# Exercise aim:
Without any of the pictures, set down the data below exactly.

[Start of Attachment]

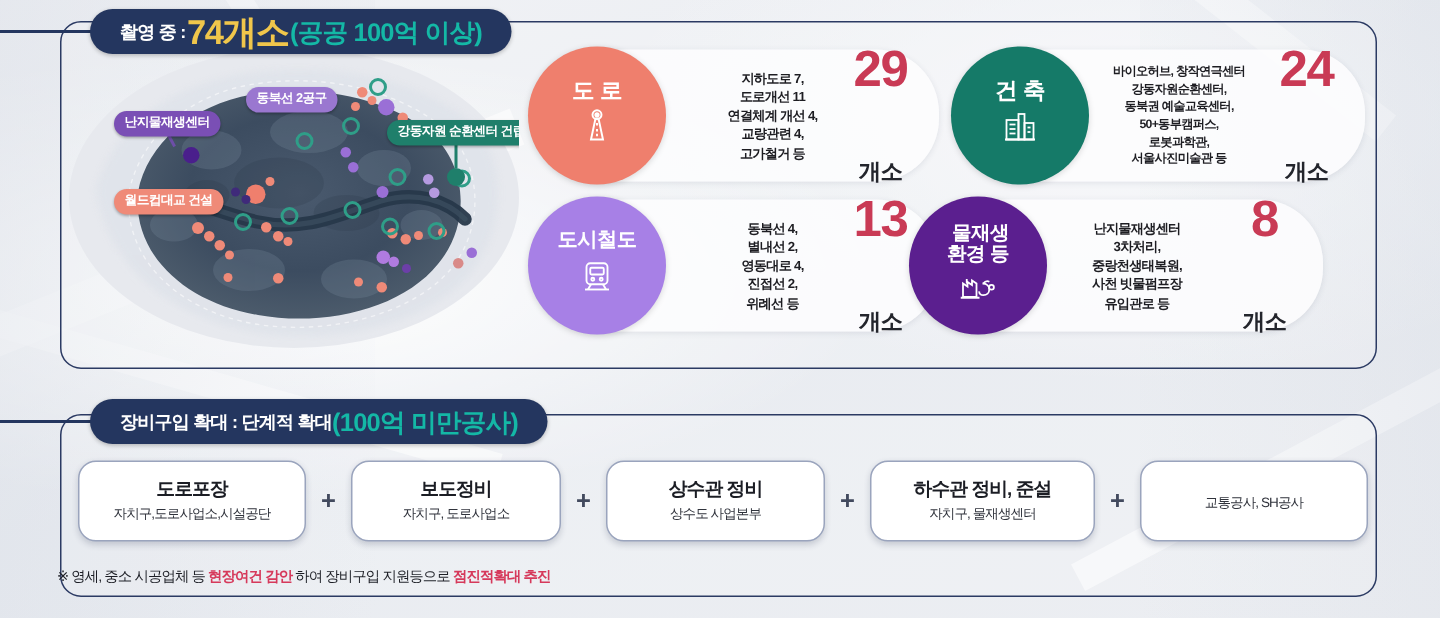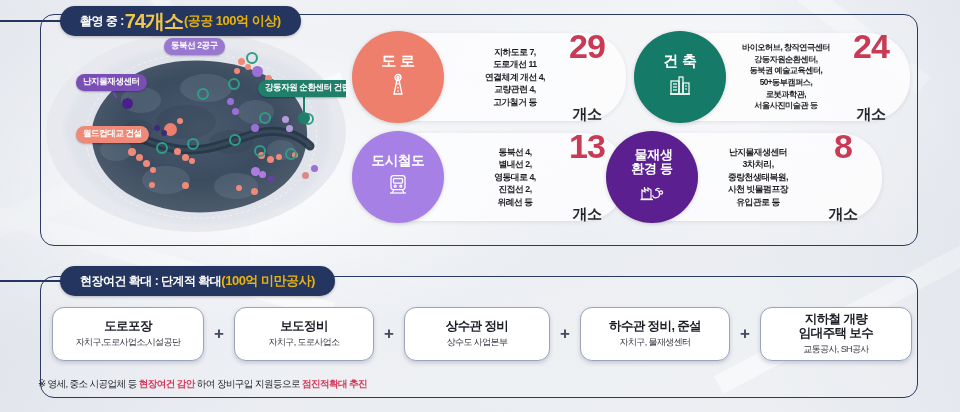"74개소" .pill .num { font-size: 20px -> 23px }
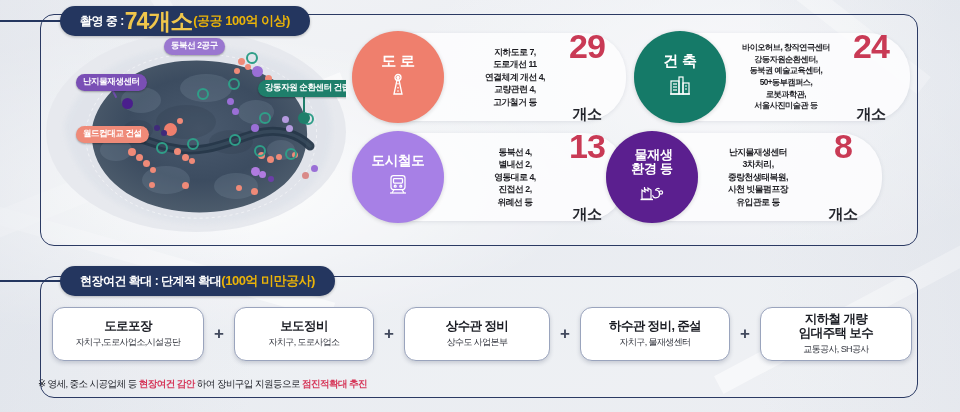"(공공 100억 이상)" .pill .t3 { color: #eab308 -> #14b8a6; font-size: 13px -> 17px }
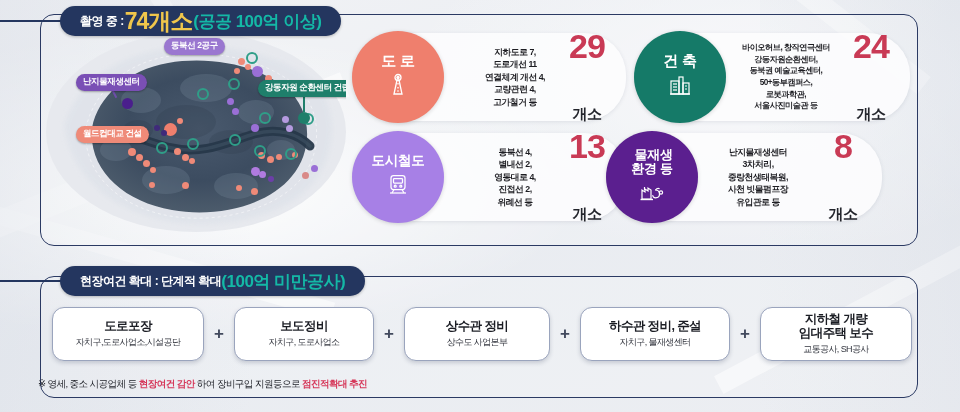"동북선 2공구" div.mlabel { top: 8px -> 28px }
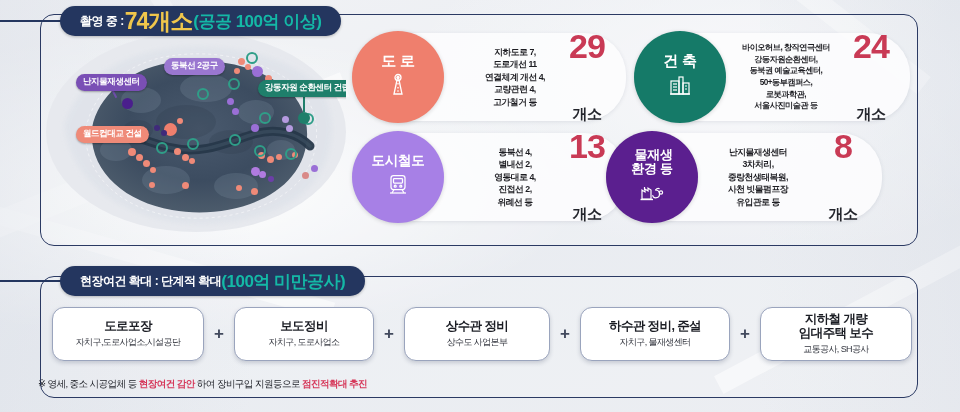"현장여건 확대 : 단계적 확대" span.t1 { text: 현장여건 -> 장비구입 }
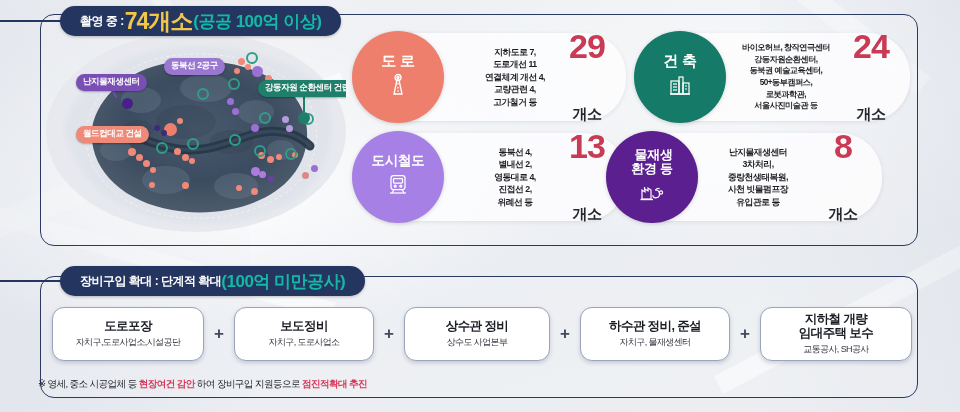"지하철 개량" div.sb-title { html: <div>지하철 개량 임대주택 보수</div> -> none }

[End of Attachment]

# Result for this exercise:
"74개소" .pill .num { font-size: 20px -> 23px }
"(공공 100억 이상)" .pill .t3 { color: #eab308 -> #14b8a6; font-size: 13px -> 17px }
"동북선 2공구" div.mlabel { top: 8px -> 28px }
"현장여건 확대 : 단계적 확대" span.t1 { text: 현장여건 -> 장비구입 }
"지하철 개량" div.sb-title { html: <div>지하철 개량 임대주택 보수</div> -> none }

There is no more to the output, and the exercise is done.